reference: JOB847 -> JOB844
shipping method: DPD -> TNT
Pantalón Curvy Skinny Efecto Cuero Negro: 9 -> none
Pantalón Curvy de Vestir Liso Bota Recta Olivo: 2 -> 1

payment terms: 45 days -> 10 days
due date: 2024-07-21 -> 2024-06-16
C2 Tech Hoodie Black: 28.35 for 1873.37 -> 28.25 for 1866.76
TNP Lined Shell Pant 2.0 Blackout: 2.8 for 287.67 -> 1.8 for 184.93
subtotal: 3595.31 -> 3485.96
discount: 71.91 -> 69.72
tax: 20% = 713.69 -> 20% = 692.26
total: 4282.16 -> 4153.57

Work instructions: In the data above, retype exactly and only the lines between the one holding "Pantalón Curvy Skinny" and the one holding "discount: 71.91 -> 69.72", inclusive.

Problem solution:
Pantalón Curvy Skinny Efecto Cuero Negro: 9 -> none
Pantalón Curvy de Vestir Liso Bota Recta Olivo: 2 -> 1

payment terms: 45 days -> 10 days
due date: 2024-07-21 -> 2024-06-16
C2 Tech Hoodie Black: 28.35 for 1873.37 -> 28.25 for 1866.76
TNP Lined Shell Pant 2.0 Blackout: 2.8 for 287.67 -> 1.8 for 184.93
subtotal: 3595.31 -> 3485.96
discount: 71.91 -> 69.72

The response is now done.